EXERCISE INPUTS section start

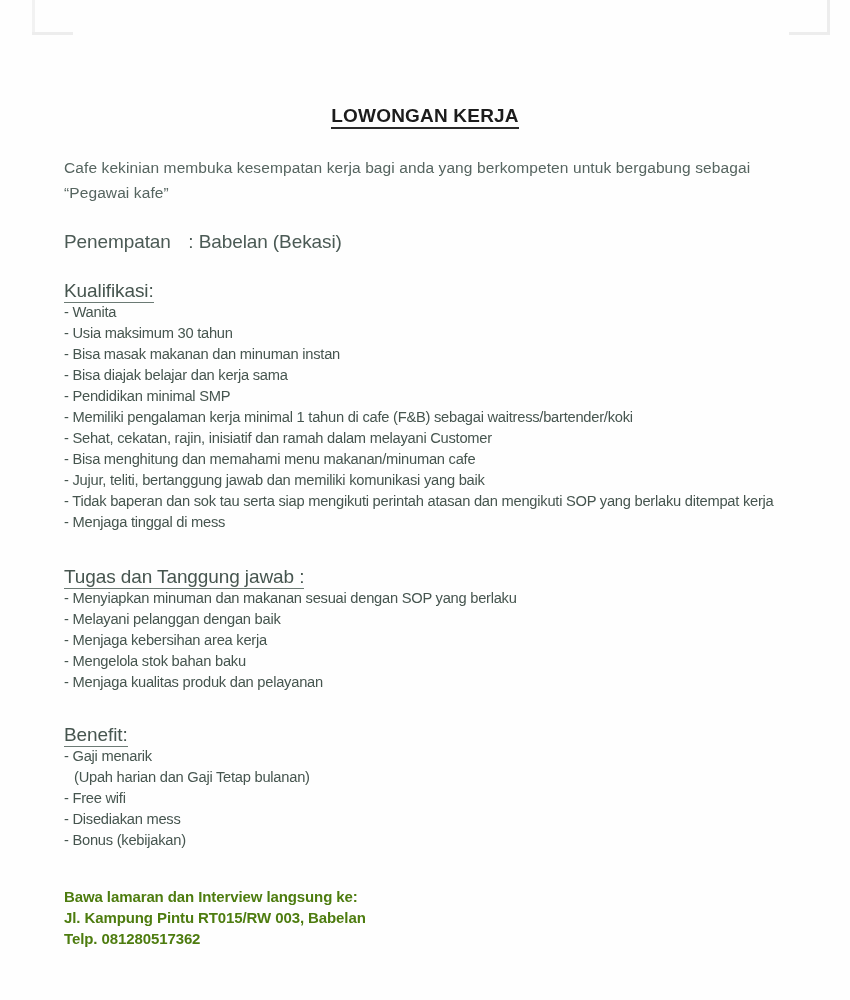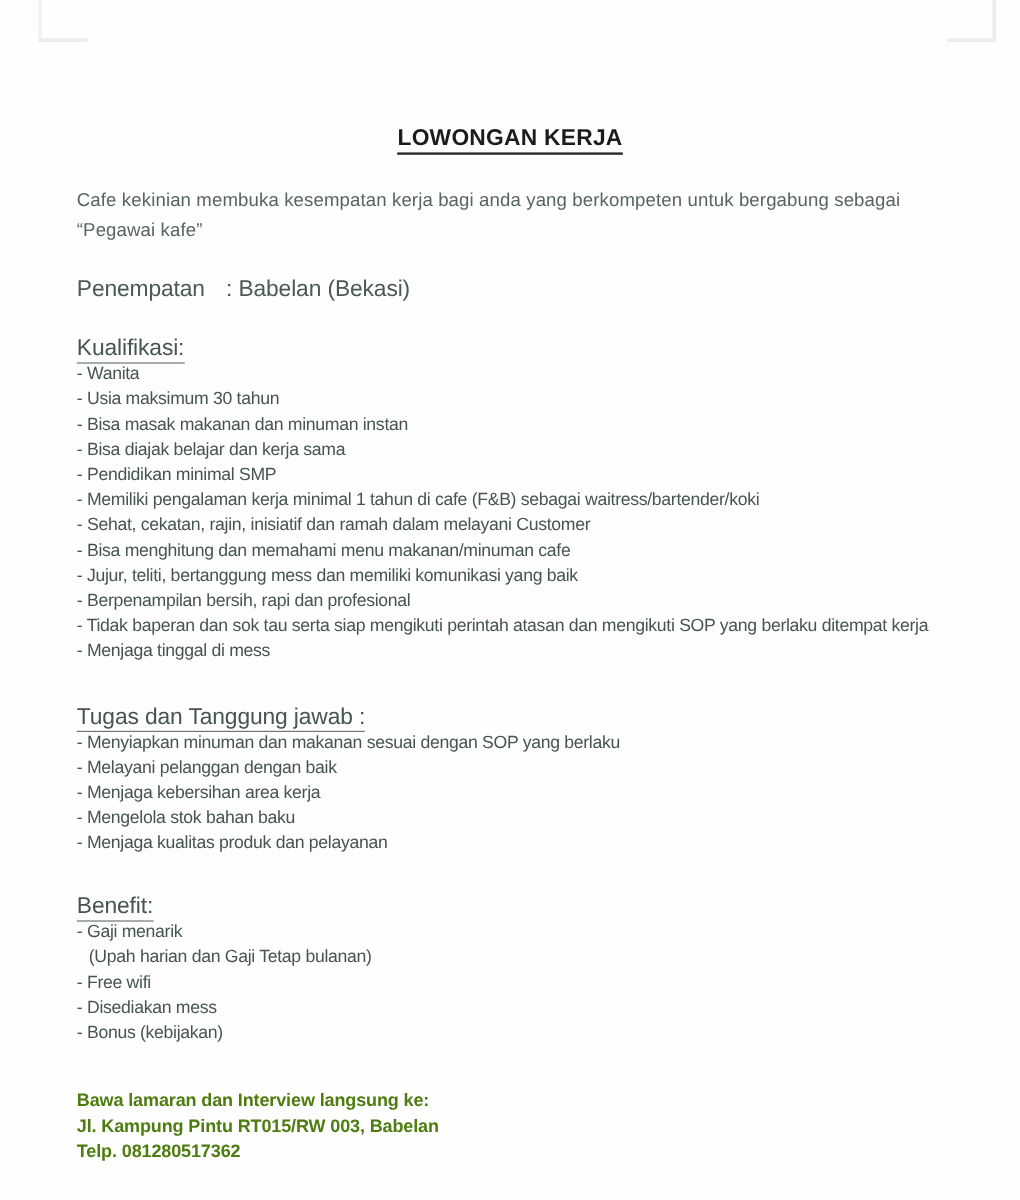--- a/index.html
+++ b/index.html
@@ -161,22 +161,21 @@
       <p class="section-head sec-kualifikasi"><span>Kualifikasi:</span></p>
       <ul class="items items-kualifikasi">
         <li>- Wanita</li>
         <li>- Usia maksimum 30 tahun</li>
         <li>- Bisa masak makanan dan minuman instan</li>
         <li>- Bisa diajak belajar dan kerja sama</li>
         <li>- Pendidikan minimal SMP</li>
         <li>- Memiliki pengalaman kerja minimal 1 tahun di cafe (F&amp;B) sebagai waitress/bartender/koki</li>
         <li>- Sehat, cekatan, rajin, inisiatif dan ramah dalam melayani Customer</li>
         <li>- Bisa menghitung dan memahami menu makanan/minuman cafe</li>
-        <li>- Jujur, teliti, bertanggung mess dan memiliki komunikasi yang baik</li>
-        <li>- Berpenampilan bersih, rapi dan profesional</li>
+        <li>- Jujur, teliti, bertanggung jawab dan memiliki komunikasi yang baik</li>
         <li>- Tidak baperan dan sok tau serta siap mengikuti perintah atasan dan mengikuti SOP yang berlaku ditempat kerja</li>
         <li>- Menjaga tinggal di mess</li>
       </ul>
 
       <p class="section-head sec-tugas"><span>Tugas dan Tanggung jawab :</span></p>
       <ul class="items items-tugas">
         <li>- Menyiapkan minuman dan makanan sesuai dengan SOP yang berlaku</li>
         <li>- Melayani pelanggan dengan baik</li>
         <li>- Menjaga kebersihan area kerja</li>
         <li>- Mengelola stok bahan baku</li>

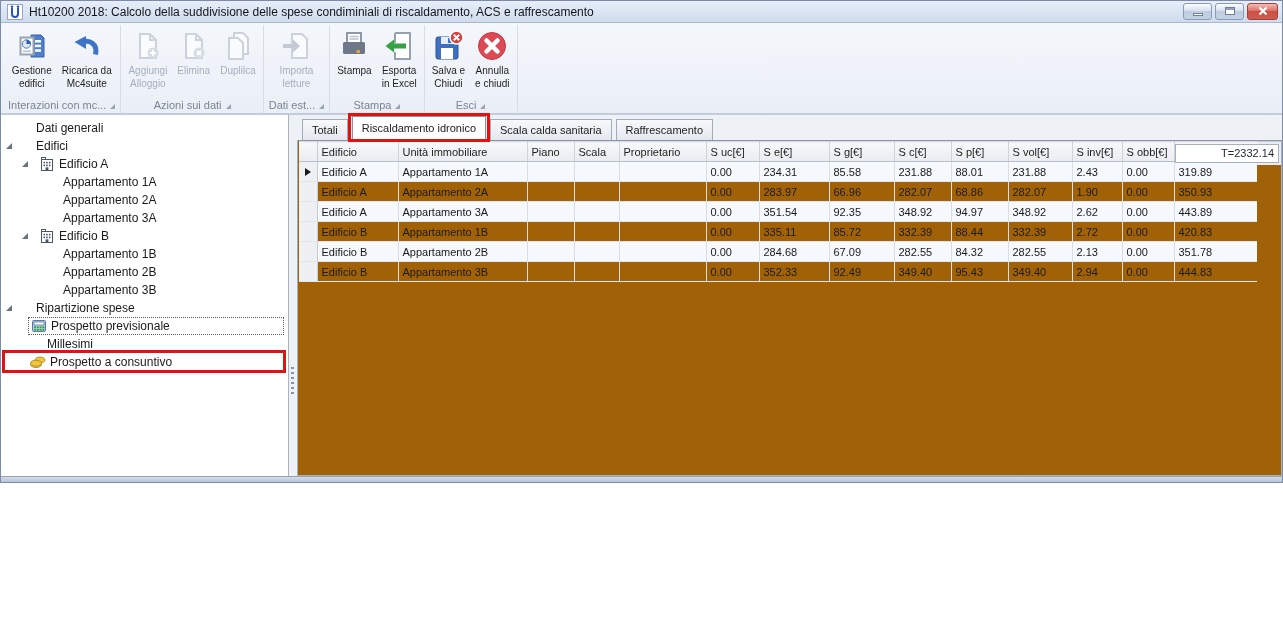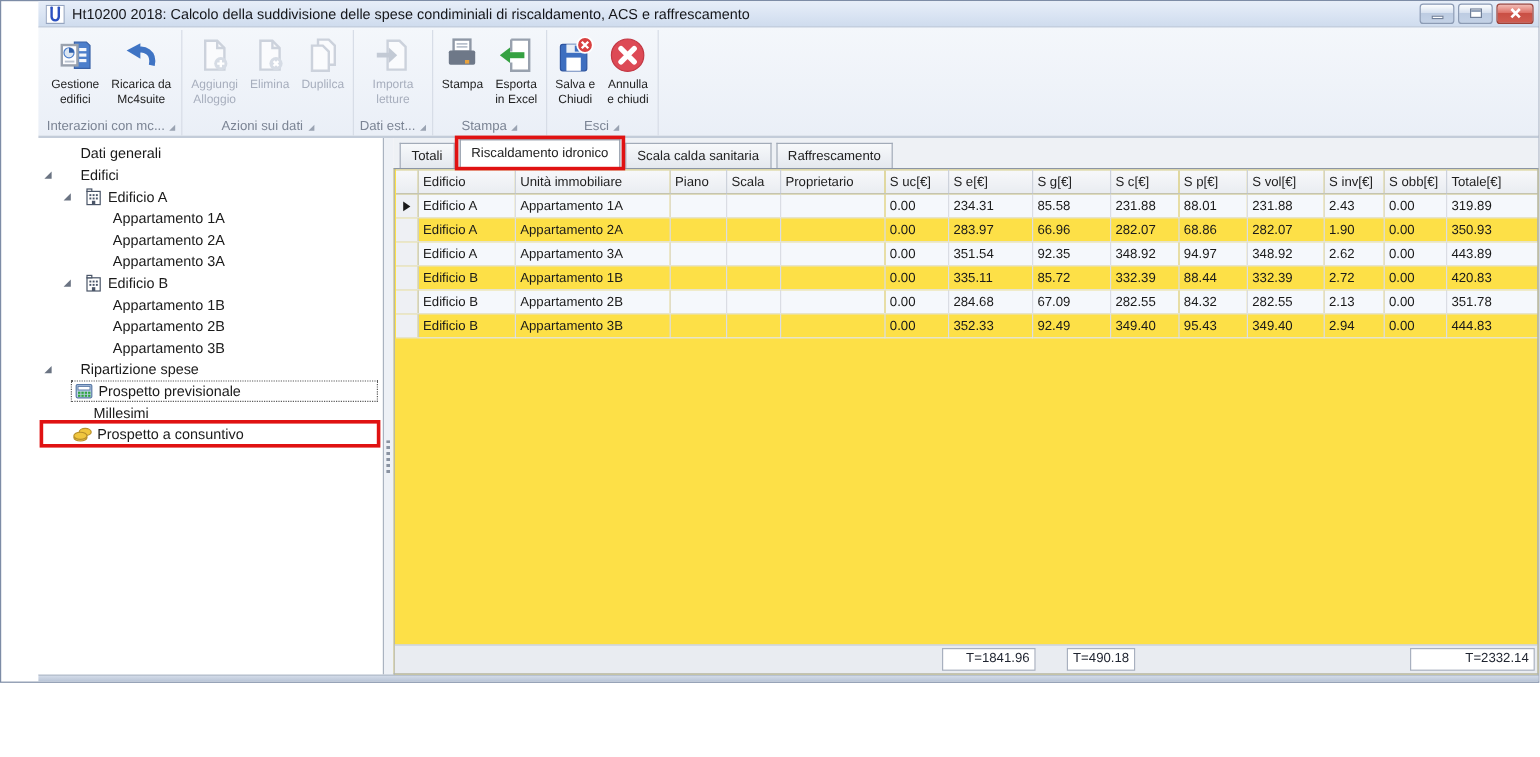--- a/index.html
+++ b/index.html
@@ -1,19 +1,19 @@
 <!DOCTYPE html>
 <html><head>
 <meta charset="utf-8">
 <style>
   * { margin:0; padding:0; box-sizing:border-box; }
   html,body { width:1283px; height:631px; overflow:hidden; }
   body { font-family:"Liberation Sans", sans-serif; background:#fff; position:relative; }
 
-  #frame { width:1283px; height:569px; border:1px solid #7d8ca6; display:flex; flex-direction:column; background:#fff;padding-left:31px; }
+  #frame { width:1283px; height:483px; border:1px solid #7d8ca6; display:flex; flex-direction:column; background:#fff; }
 
   
   #titlebar { height:22px; flex:0 0 22px; display:flex; align-items:center;
     background:linear-gradient(#e7eef9, #cfdcee); border-bottom:1px solid #aab8cf; padding:0 4px; }
   #app-icon { width:16px; height:16px; margin:0 6px 0 2px; flex:0 0 16px; }
   #title-text { font-size:12px; color:#15161a; white-space:nowrap; }
   #winbtns { margin-left:auto; display:flex; gap:3px; align-items:flex-start; height:22px; padding-top:2px; }
   .wbtn { width:29px; height:17px; border:1px solid #8c9bb4; border-radius:3px;
     background:linear-gradient(#fdfefe, #d6e0ef 45%, #bdccе2 46%, #c4d2e6);
     background:linear-gradient(#fdfefe, #d6e0ef 45%, #bdcce2 46%, #c4d2e6);
@@ -58,21 +58,21 @@
   #splitter .grip { position:absolute; left:2px; top:252px; width:3px; height:28px;
     background:repeating-linear-gradient(#8a93a2 0 2px, transparent 2px 5px); }
 
   
   #content { flex:1; display:flex; flex-direction:column; min-width:0; }
   #tabstrip { height:25px; flex:0 0 25px; position:relative; padding-left:5px; display:flex; align-items:flex-end; background:#eef1f5; }
   .tab { position:relative; height:21px; line-height:20px; padding:0 9px; font-size:11px; color:#222;
     background:linear-gradient(#f7f9fb, #e4e8ee); border:1px solid #a2abb8; border-bottom:none; margin-right:4px; cursor:default; }
   .tab.active { height:24px; line-height:23px; background:#fff; border-color:#8b95a4; z-index:2; }
 
-  #page { flex:1; border:1px solid #a8b0bc; border-top:1px solid #8b95a4; background:#fde047; display:flex; flex-direction:column; min-height:0; position:relative; }
+  #page { flex:1; border:1px solid #a8b0bc; border-top:1px solid #8b95a4; background:#a16207; display:flex; flex-direction:row; min-height:0; position:relative; }
   #gridwrap { flex:1; overflow:hidden; padding-left:1px; }
   table { border-collapse:collapse; table-layout:fixed; width:982px; font-size:11px; }
   th { background:linear-gradient(#f7f8fa, #e9ecf1); border-right:1px solid #cdd2db; border-bottom:1px solid #b7bdc9; border-top:1px solid #d7dbe2;
     height:20px; font-weight:400; text-align:left; padding:0 4px; color:#1e1e1e; overflow:hidden; white-space:nowrap; }
   td { border-right:1px solid #dadde4; border-bottom:1px solid #e2e5ea; padding:0 4px; height:20px; color:#1a1a1a; overflow:hidden; white-space:nowrap; }
   td.ind, th.ind { background:#eef0f4; border-right:1px solid #c6ccd6; padding:0; }
   th.ind { background:linear-gradient(#f7f8fa, #e9ecf1); }
   tbody tr:nth-child(odd) td:not(.ind) { background:#f5f8fc; }
   .rowmark { display:block; margin:0 auto; width:0; height:0; border-left:6px solid #1a1a1a; border-top:4px solid transparent; border-bottom:4px solid transparent; }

EXERCISE INPUTS section end

WORK ITEM
I need each line of the entries that holds the string "Bisa" located and copied.

TASK RESPONSE
         <li>- Bisa masak makanan dan minuman instan</li>
         <li>- Bisa diajak belajar dan kerja sama</li>
         <li>- Bisa menghitung dan memahami menu makanan/minuman cafe</li>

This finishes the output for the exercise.